Multicultural Representation and Gender

However, as intersectionality reminds us (Crenshaw, 1986), race, culture, nationality, and language are also intersected by gender. It is common for young Asian women to be portrayed as caught up in sex-trafficking exploitation, such as in Australia Day (2017), where Lan Chang (Jenny Wu) is sex-trafficked. Analysis of films like these further provides insight into ways in which, even in multilingual films, female “ethnic” characters are frequently silenced (i.e., the character lacks agency or no sub-titles are provided for the character, meaning she cannot be understood by an English-speaking audience). Where male characters tend to have speaking roles, female migrant characters are frequently sidelined physically and verbally (through a lack of language), thus reducing their power in the context of the narrative and limiting the amount of screentime they receive. Through the lens of adaptation studies, these examples illustrate how multiculturalism has been interpreted as a multilingual and transnational discourse, yet also how it is intersected by gender.
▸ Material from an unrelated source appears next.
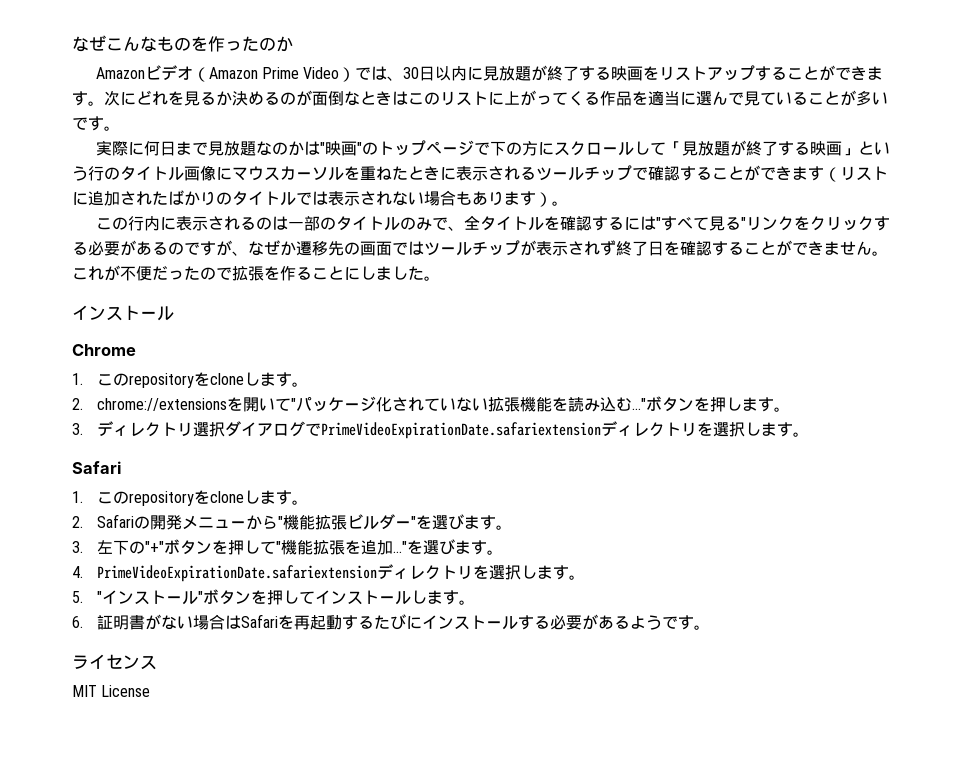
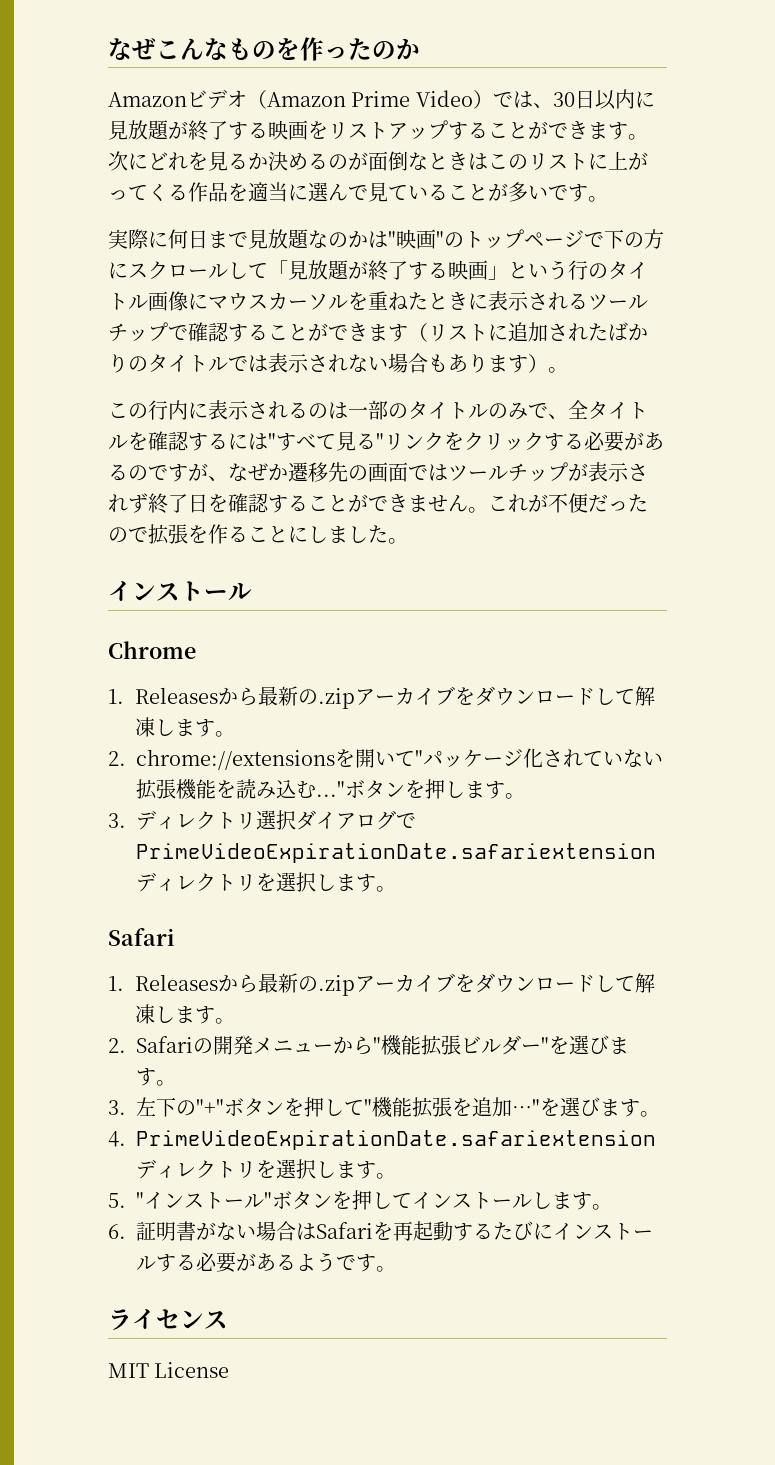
[97,372,245,388] このrepositoryをclone -> [134,686,655,709] [134,717,155,737] Releasesから最新の.zipアーカイブをダウンロードして解凍
[97,490,245,506] このrepositoryをclone -> [134,973,655,996] [134,1004,155,1024] Releasesから最新の.zipアーカイブをダウンロードして解凍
What is Foreign-Language Film?

In Floating Life, multiple languages are used in addition to English, which is typically the language of the subtitles. The film was selected as Australia’s entry for “Best Foreign Language Film” in 1997 at the 69th Academy Awards; yet the nomination was refused. This is relevant because it indicates the interstitial space that Australian multilingual films (like those in other predominantly English-speaking countries) exist in: they are considered neither part of mainstream Australian film culture, nor officially part of the foreign-language sphere. In the rule book for the Oscars, a “foreign language film”—or now, an “international feature film”—is defined as “a feature-length motion picture … produced outside the United States of America with a predominantly non-English dialogue track” (Oscars, 2019). However, there have been many instances where multilingual films that meet the rule book’s criteria are deemed to have too much English and are therefore disqualified from nomination. Floating Life is an example of such a film.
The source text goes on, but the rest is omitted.